XPost: rec.audio.pro   
   From: nobody@but.us.chickens   
      
   On 11/19/2010 7:45 AM Scott Dorsey spake thus:   
      
   > In article , Randy Yates    
   > wrote:   
   >   
   >>> No. There's an informal standard used in the film industry and in   
   >>> many broadcast applications of +4dBu = -20dBFS, but it's never   
   >>> been codified as an official standard.
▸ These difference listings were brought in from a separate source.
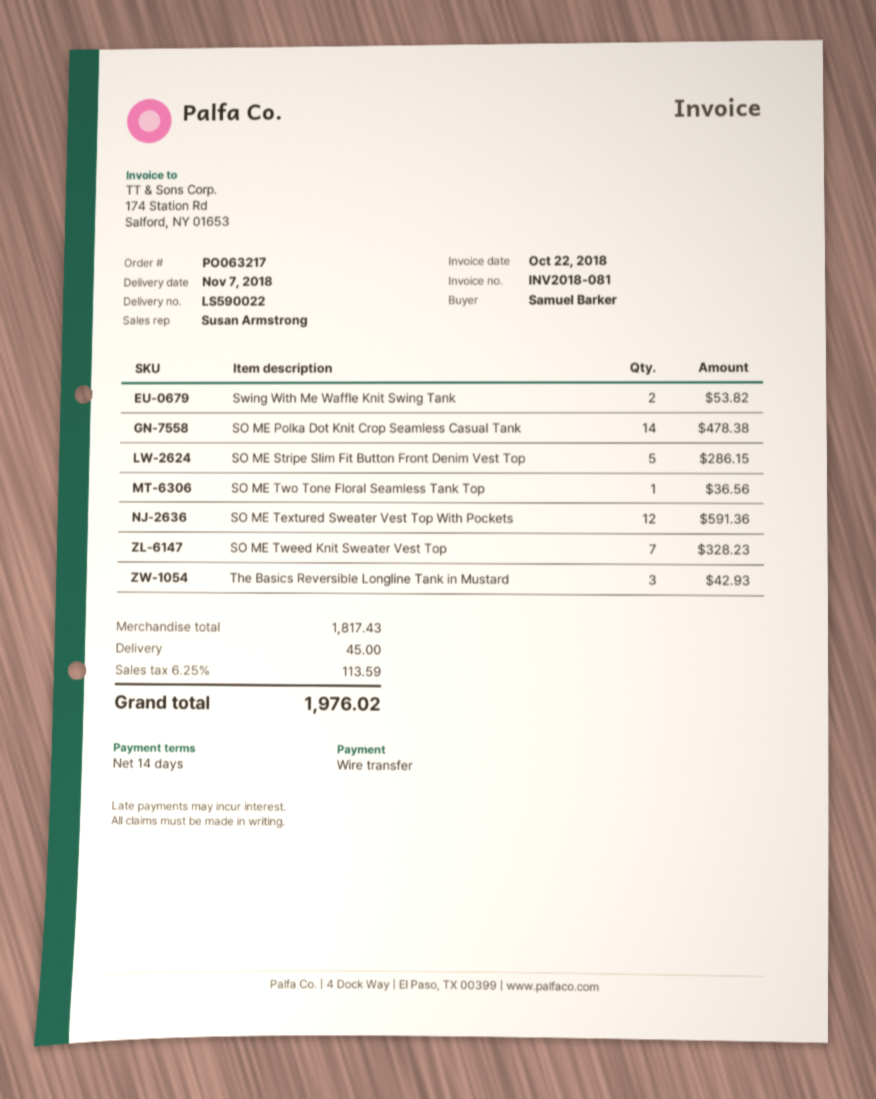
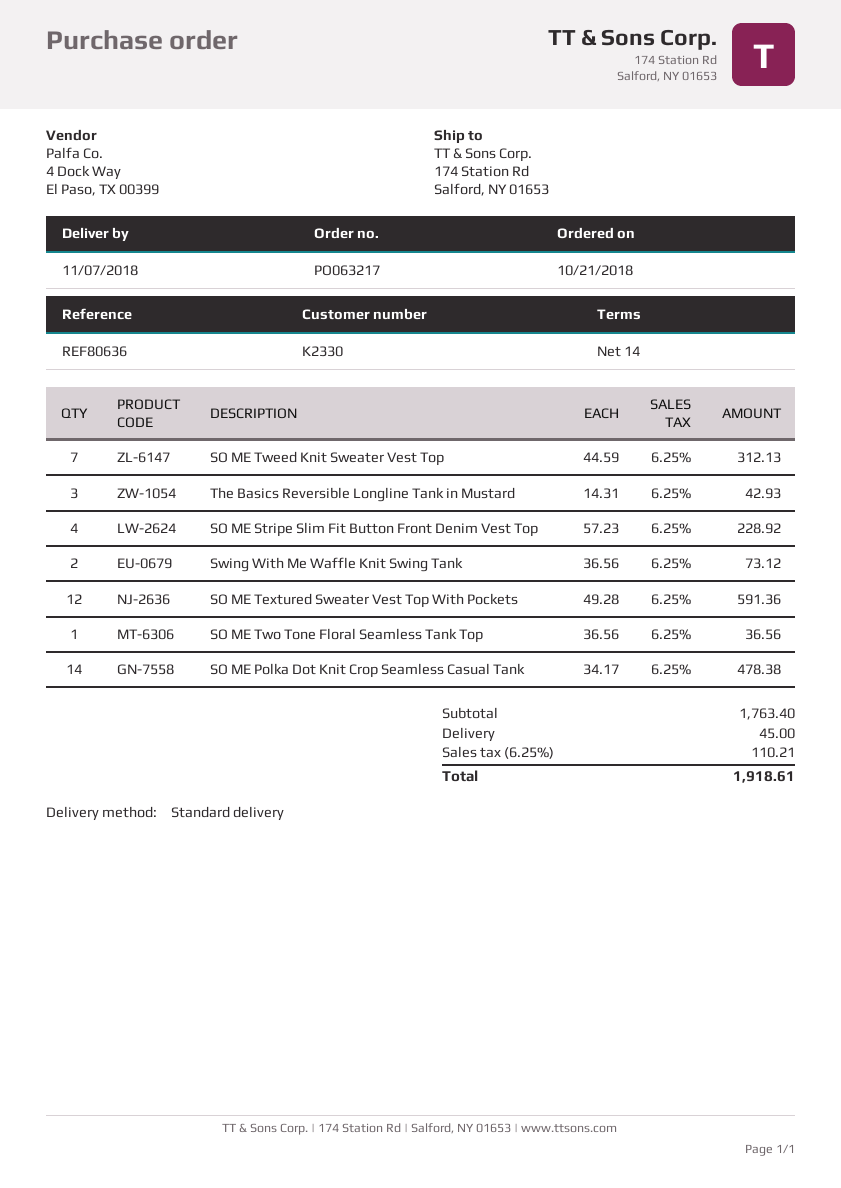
Swing With Me Waffle Knit Swing Tank: 2 for 53.82 -> 2 for 73.12
SO ME Stripe Slim Fit Button Front Denim Vest Top: 5 for 286.15 -> 4 for 228.92
SO ME Tweed Knit Sweater Vest Top: 7 for 328.23 -> 7 for 312.13
subtotal: 1817.43 -> 1763.40
tax: 6.25% = 113.59 -> 6.25% = 110.21
total: 1976.02 -> 1918.61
The informal standard,   
   >>> though, is (I believe) based on an rms scale -- in other words, a   
   >>> tone that would read 0 VU on a VU meter calibrated to +4dBu would   
   >>> be -20dBFS. Correct me if I'm wrong on that last bit, but that's   
   >>> what I think is the case.   
   >>   
   >> There seems to be no universal agreement, but you are close to what   
   >> this guy says (under "Here come the numbers..."):   
   >>   
   >> +22dBu = 0dBFS ==> +4dBu = -18dBFS.   
   >>   
   >> I'm still not sure if that's FS sine or FS square.   
   >   
   > That's assuming a sine wave.   
   >   
   > Unfortunately if you use that standard and you record a trumpet with peaks   
   > at 0 dBu, you'll clip the hell out of your converters.   
   >   
   > This is because trumpets aren't making sine waves.   
      
   Nor violins. (Make pretty close to a triangular wave, I believe.)